== Material for the task

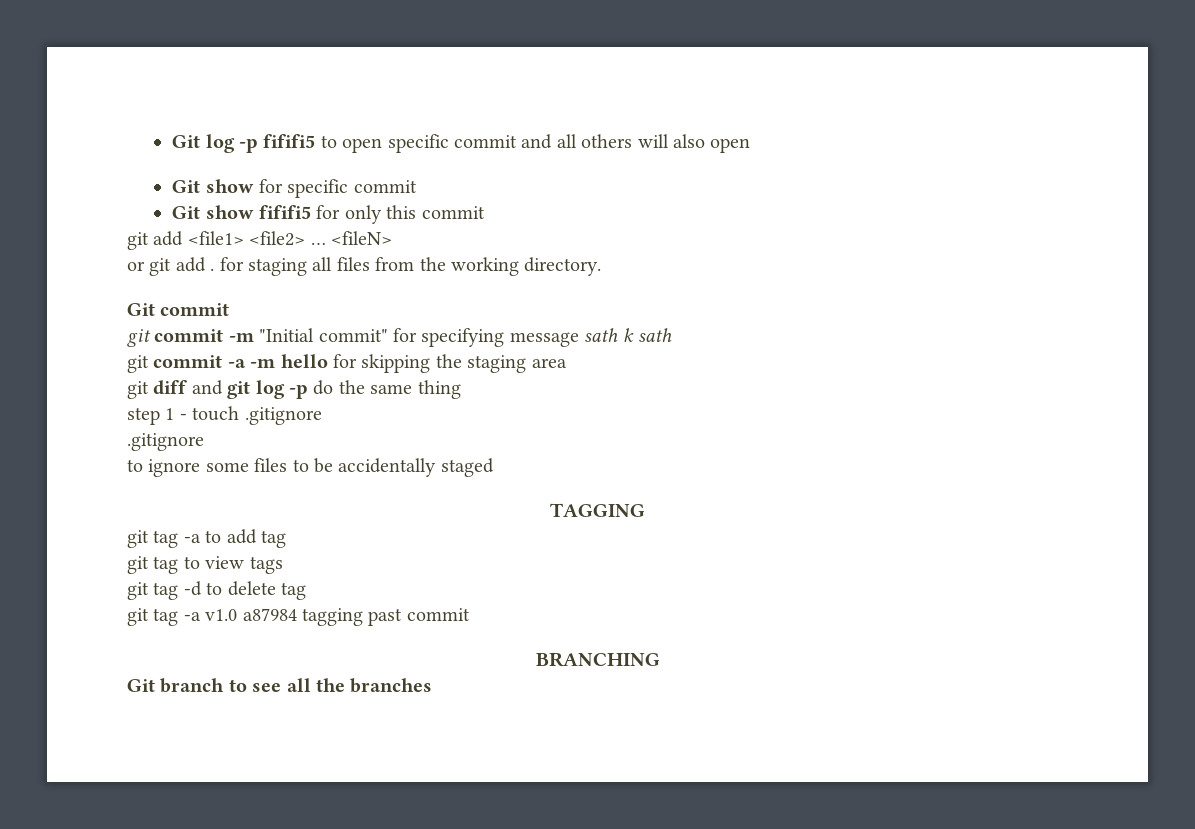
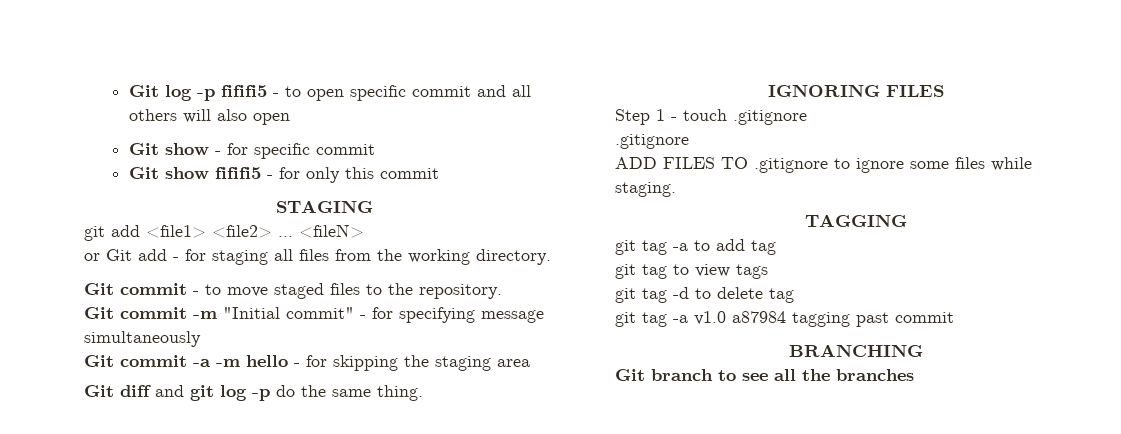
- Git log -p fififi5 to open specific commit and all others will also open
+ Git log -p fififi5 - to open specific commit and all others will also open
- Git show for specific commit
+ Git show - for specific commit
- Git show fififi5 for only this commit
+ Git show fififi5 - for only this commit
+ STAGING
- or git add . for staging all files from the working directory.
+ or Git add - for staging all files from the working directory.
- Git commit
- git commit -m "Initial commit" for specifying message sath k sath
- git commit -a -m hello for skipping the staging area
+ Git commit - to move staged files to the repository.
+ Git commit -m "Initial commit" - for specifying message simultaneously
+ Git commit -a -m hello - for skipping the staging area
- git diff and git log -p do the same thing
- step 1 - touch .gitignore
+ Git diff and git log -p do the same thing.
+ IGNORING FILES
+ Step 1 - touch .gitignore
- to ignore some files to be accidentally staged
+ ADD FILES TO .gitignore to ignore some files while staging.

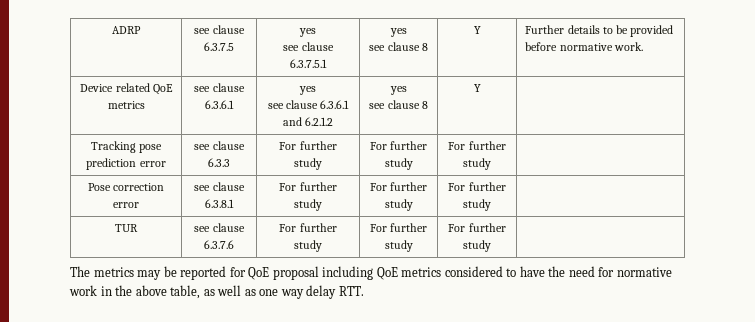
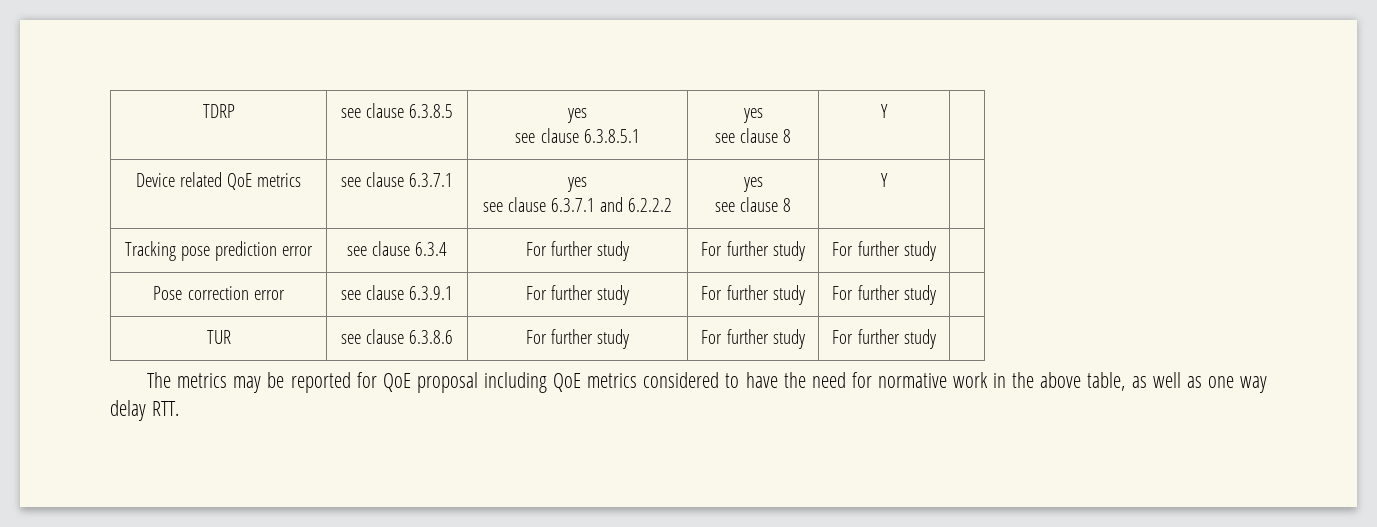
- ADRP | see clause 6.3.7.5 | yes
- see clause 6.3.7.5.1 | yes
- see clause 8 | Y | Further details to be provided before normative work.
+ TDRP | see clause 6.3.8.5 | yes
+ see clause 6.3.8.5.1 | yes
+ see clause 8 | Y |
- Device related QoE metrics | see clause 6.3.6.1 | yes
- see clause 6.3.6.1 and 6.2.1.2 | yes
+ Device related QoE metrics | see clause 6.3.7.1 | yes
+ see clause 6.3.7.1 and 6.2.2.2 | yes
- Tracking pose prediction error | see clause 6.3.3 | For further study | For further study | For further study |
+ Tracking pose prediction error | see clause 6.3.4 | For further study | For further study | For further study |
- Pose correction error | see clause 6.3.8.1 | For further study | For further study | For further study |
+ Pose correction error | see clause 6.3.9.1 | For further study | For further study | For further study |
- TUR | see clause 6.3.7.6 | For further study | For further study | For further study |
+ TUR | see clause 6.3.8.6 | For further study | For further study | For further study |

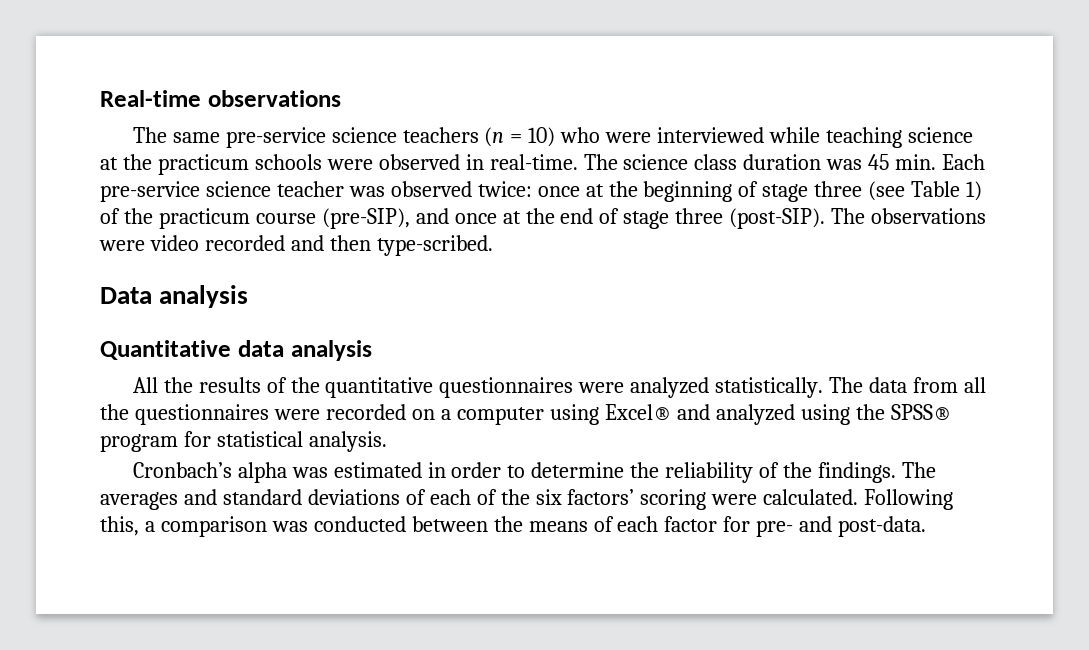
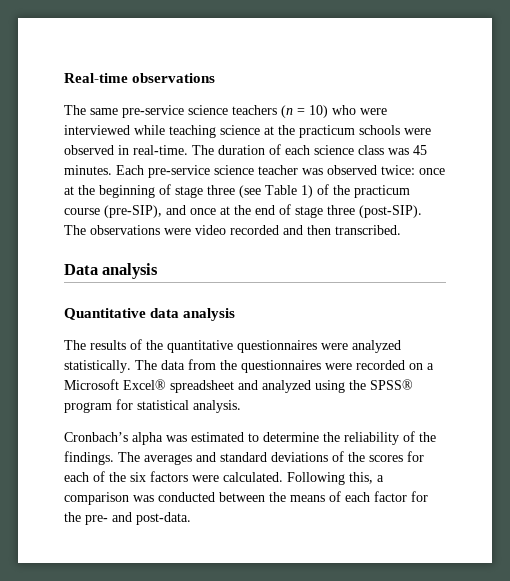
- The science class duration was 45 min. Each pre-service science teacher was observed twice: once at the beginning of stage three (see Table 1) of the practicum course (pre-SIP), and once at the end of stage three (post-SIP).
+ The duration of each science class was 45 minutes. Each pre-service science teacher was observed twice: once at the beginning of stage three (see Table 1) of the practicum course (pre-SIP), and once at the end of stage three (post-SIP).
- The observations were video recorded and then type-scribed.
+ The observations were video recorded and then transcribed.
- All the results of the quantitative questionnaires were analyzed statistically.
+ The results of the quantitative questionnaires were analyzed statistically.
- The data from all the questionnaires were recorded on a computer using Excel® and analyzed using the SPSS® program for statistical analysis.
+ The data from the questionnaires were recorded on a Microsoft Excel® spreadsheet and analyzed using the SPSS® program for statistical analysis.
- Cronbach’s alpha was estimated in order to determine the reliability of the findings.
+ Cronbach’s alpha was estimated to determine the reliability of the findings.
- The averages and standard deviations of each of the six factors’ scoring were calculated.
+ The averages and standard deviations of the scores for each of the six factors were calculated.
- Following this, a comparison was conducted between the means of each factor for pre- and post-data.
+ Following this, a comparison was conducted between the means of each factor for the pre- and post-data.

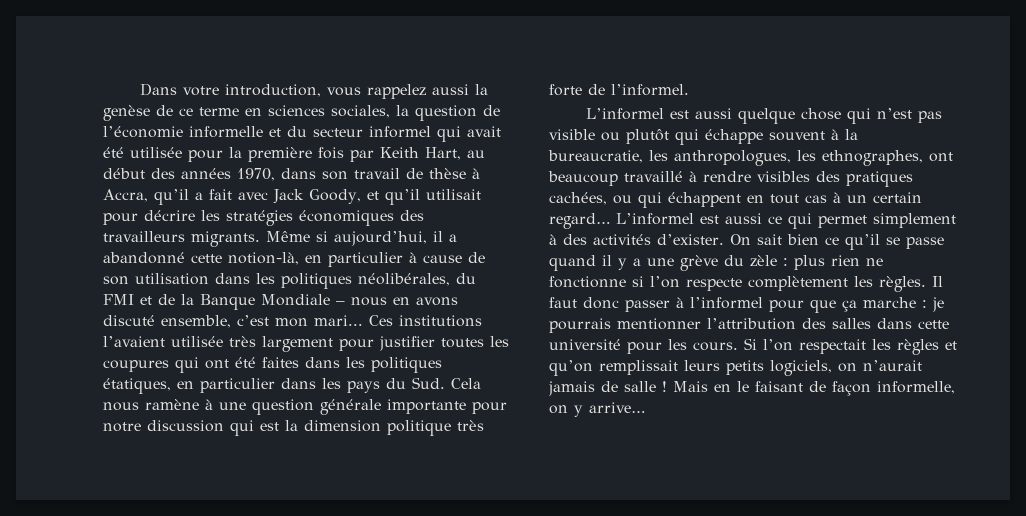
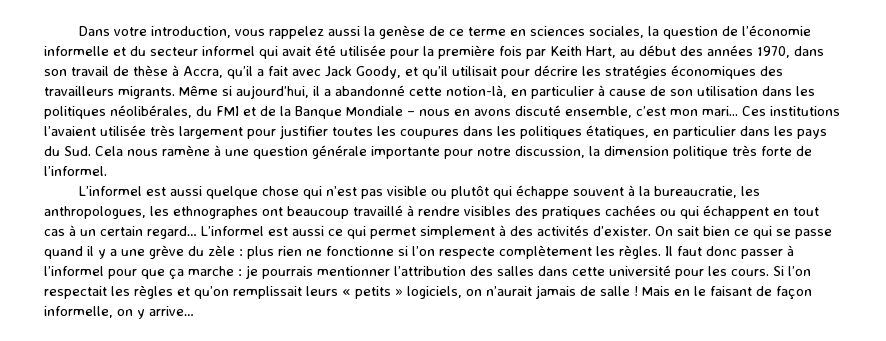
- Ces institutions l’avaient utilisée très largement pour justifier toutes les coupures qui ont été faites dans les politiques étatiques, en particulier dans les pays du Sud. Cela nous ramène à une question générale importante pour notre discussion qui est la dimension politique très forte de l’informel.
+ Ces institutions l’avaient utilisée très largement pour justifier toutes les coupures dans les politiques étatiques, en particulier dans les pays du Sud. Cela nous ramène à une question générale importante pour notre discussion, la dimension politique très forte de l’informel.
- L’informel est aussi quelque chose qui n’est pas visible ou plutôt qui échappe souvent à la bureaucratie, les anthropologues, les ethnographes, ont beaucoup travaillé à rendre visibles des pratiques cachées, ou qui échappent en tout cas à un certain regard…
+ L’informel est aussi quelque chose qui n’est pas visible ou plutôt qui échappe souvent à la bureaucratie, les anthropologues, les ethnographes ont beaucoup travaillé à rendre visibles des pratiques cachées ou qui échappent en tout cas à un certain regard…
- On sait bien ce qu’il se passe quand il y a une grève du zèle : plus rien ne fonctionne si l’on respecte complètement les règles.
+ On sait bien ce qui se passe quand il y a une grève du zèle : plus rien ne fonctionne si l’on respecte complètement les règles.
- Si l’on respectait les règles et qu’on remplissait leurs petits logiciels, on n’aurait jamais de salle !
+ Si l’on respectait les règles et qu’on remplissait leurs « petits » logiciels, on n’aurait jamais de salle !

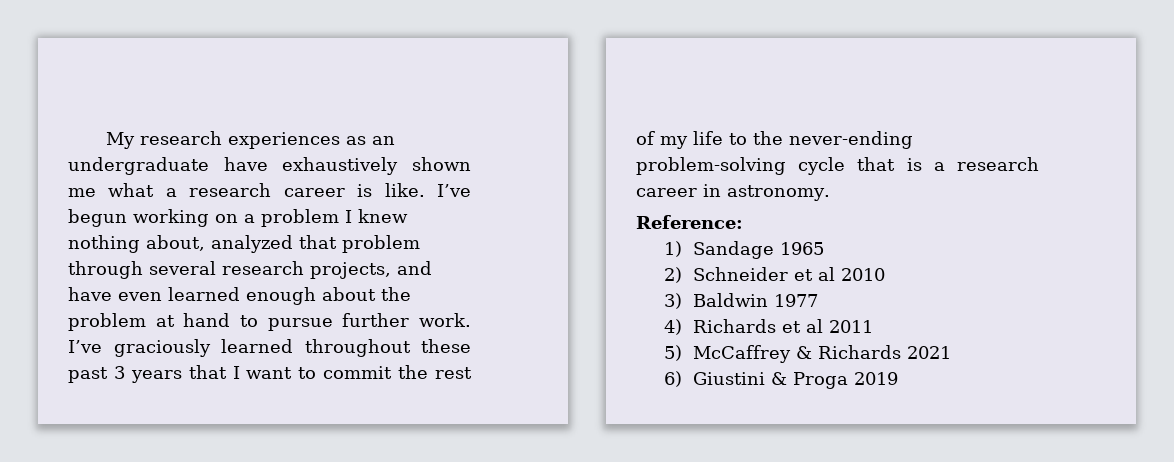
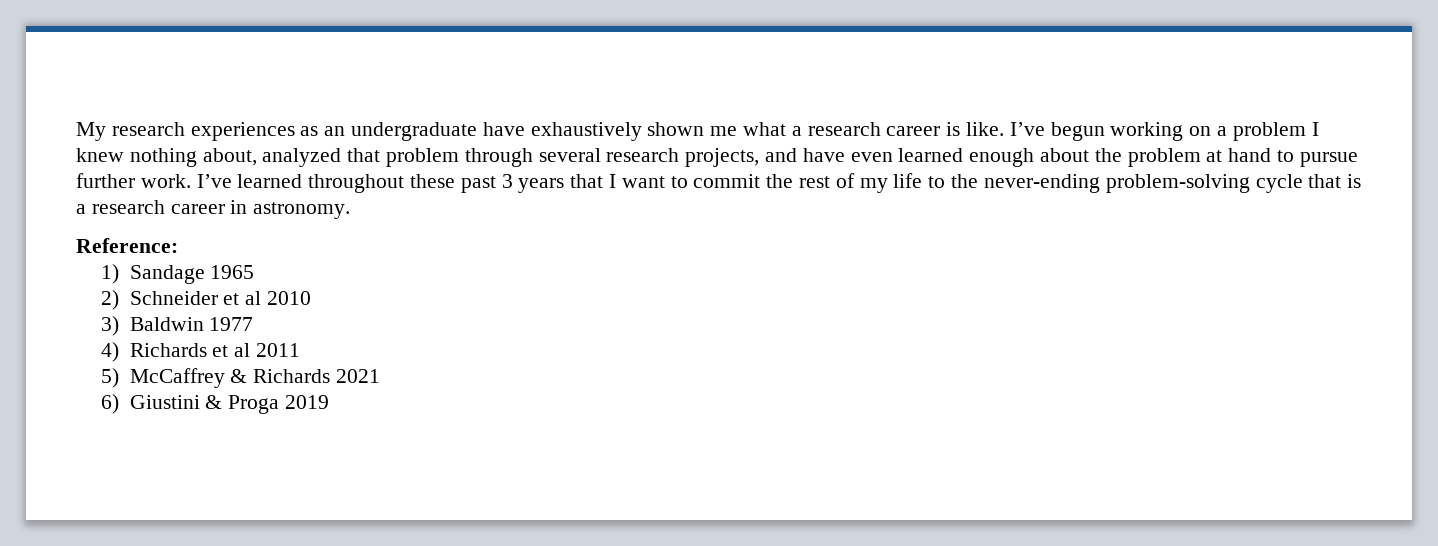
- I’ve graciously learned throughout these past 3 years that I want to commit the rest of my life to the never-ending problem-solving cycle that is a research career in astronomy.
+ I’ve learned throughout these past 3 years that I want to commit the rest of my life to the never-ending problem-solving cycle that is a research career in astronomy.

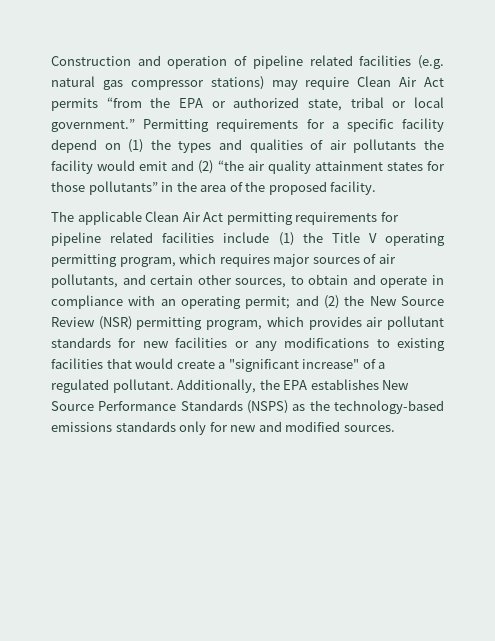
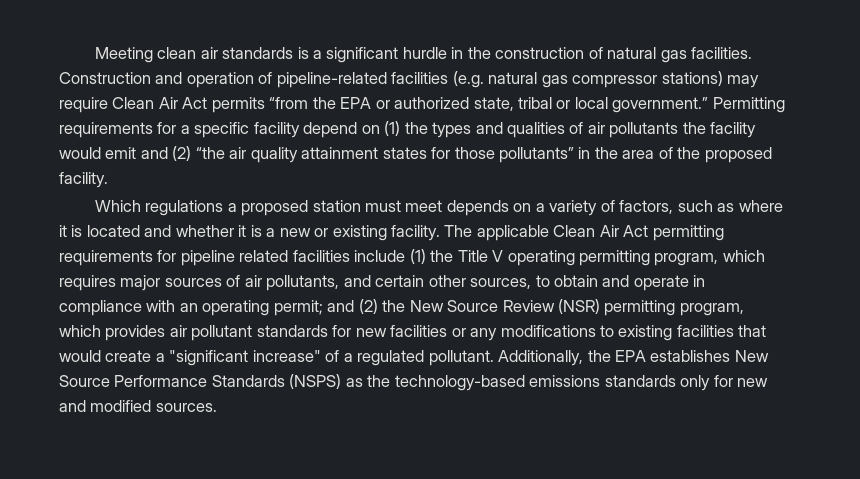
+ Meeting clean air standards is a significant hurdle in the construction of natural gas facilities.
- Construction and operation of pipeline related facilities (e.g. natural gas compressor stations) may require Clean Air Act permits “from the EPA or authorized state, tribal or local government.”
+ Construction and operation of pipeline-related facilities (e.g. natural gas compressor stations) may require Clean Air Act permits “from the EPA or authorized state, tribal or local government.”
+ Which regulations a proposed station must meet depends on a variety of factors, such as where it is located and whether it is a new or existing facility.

====

* [Directions for this task]:
Exact copy, pictures excluded: from the line with "- see clause 8" up to and including the line with "factors were calculated." in the data above.

* [Answer to this problem]:
- see clause 8 | Y | Further details to be provided before normative work.
+ TDRP | see clause 6.3.8.5 | yes
+ see clause 6.3.8.5.1 | yes
+ see clause 8 | Y |
- Device related QoE metrics | see clause 6.3.6.1 | yes
- see clause 6.3.6.1 and 6.2.1.2 | yes
+ Device related QoE metrics | see clause 6.3.7.1 | yes
+ see clause 6.3.7.1 and 6.2.2.2 | yes
- Tracking pose prediction error | see clause 6.3.3 | For further study | For further study | For further study |
+ Tracking pose prediction error | see clause 6.3.4 | For further study | For further study | For further study |
- Pose correction error | see clause 6.3.8.1 | For further study | For further study | For further study |
+ Pose correction error | see clause 6.3.9.1 | For further study | For further study | For further study |
- TUR | see clause 6.3.7.6 | For further study | For further study | For further study |
+ TUR | see clause 6.3.8.6 | For further study | For further study | For further study |

- The science class duration was 45 min. Each pre-service science teacher was observed twice: once at the beginning of stage three (see Table 1) of the practicum course (pre-SIP), and once at the end of stage three (post-SIP).
+ The duration of each science class was 45 minutes. Each pre-service science teacher was observed twice: once at the beginning of stage three (see Table 1) of the practicum course (pre-SIP), and once at the end of stage three (post-SIP).
- The observations were video recorded and then type-scribed.
+ The observations were video recorded and then transcribed.
- All the results of the quantitative questionnaires were analyzed statistically.
+ The results of the quantitative questionnaires were analyzed statistically.
- The data from all the questionnaires were recorded on a computer using Excel® and analyzed using the SPSS® program for statistical analysis.
+ The data from the questionnaires were recorded on a Microsoft Excel® spreadsheet and analyzed using the SPSS® program for statistical analysis.
- Cronbach’s alpha was estimated in order to determine the reliability of the findings.
+ Cronbach’s alpha was estimated to determine the reliability of the findings.
- The averages and standard deviations of each of the six factors’ scoring were calculated.
+ The averages and standard deviations of the scores for each of the six factors were calculated.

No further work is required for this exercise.